§ **Task goal**: Starting from the first line below, count the lines carrying the string "your" and answer with the count by itself.

Task material START

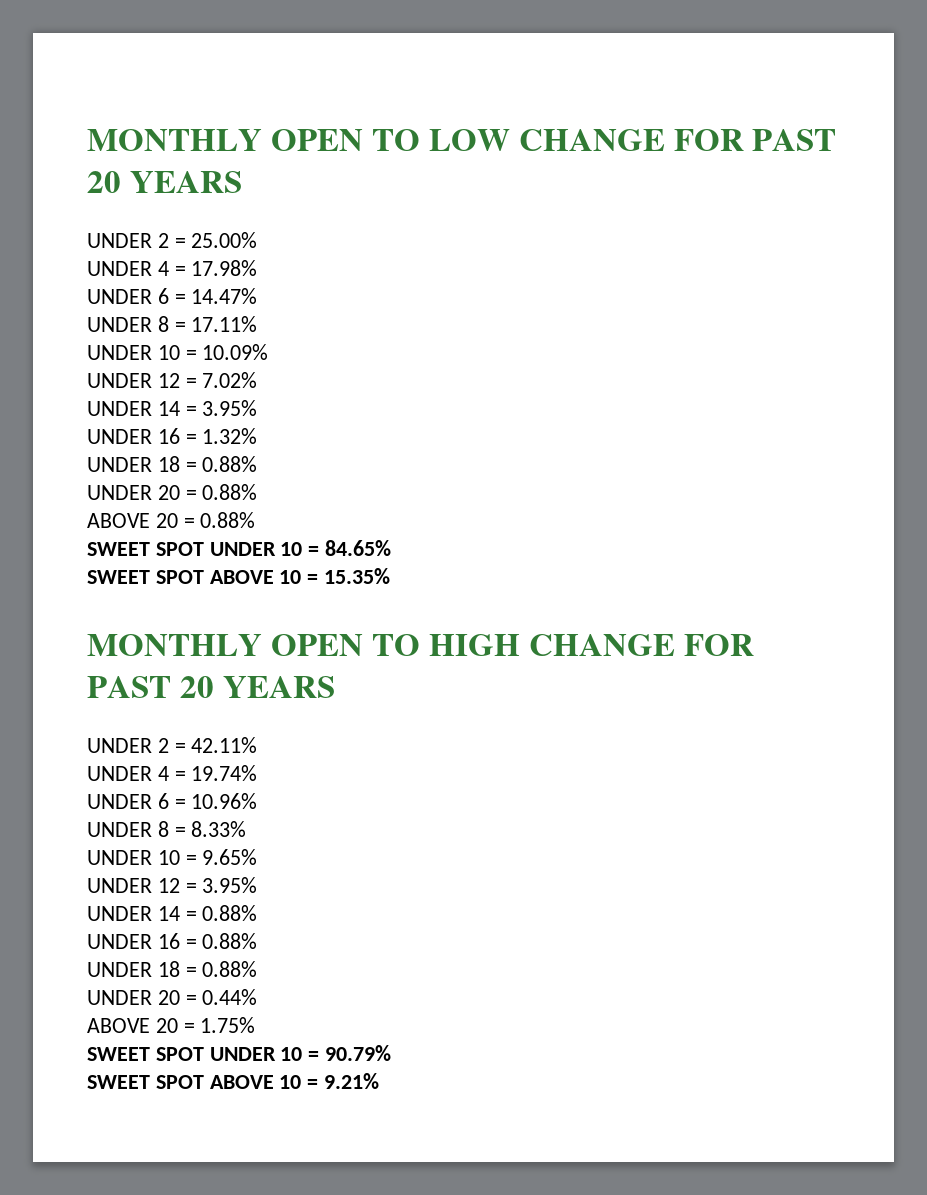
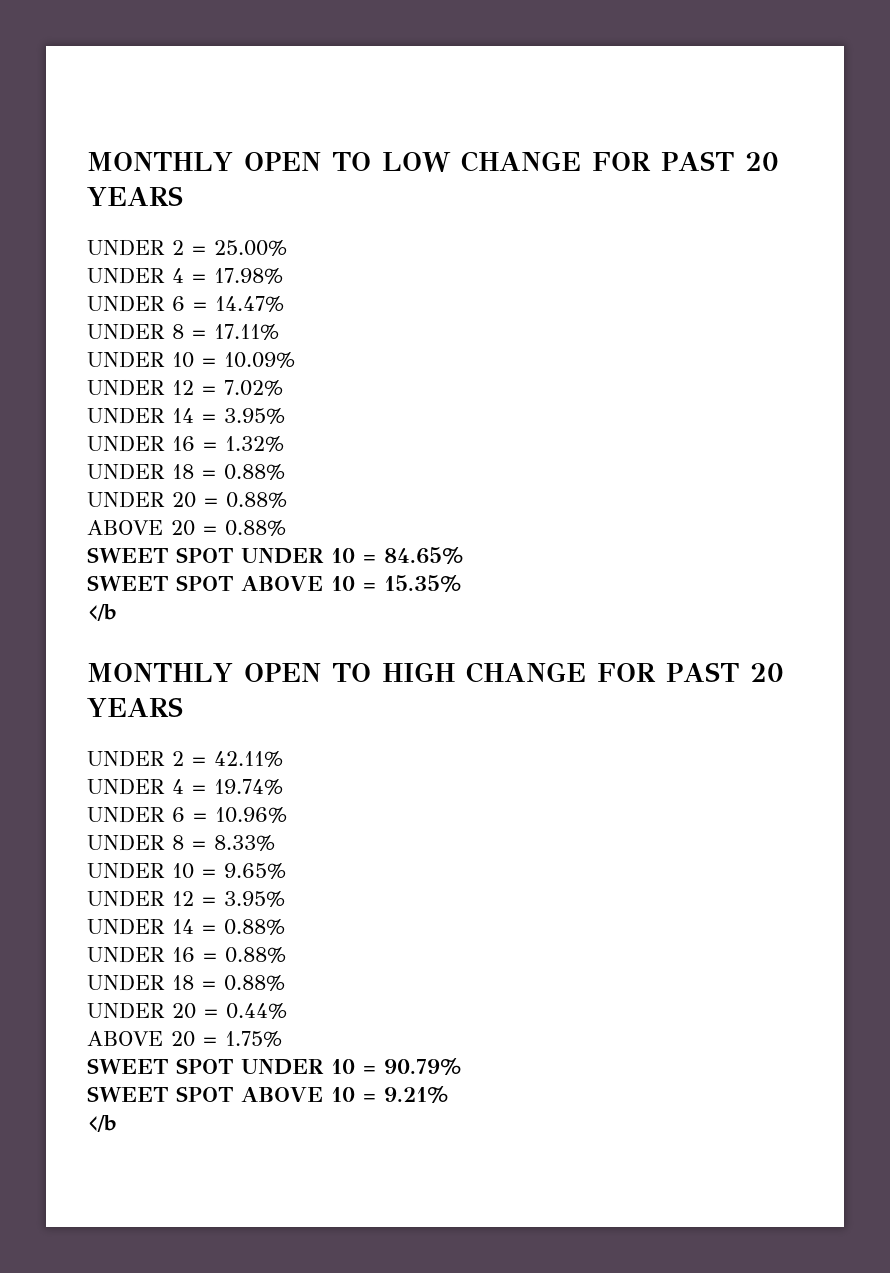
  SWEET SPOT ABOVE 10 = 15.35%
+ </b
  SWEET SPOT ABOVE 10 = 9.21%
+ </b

Task material END
Task material START

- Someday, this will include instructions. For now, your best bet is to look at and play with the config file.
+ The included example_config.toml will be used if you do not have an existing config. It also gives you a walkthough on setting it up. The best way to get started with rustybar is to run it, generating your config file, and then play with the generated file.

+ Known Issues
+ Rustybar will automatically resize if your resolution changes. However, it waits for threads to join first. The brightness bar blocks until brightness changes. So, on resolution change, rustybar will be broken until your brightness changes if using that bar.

Task material END

§ **Completed task**: 3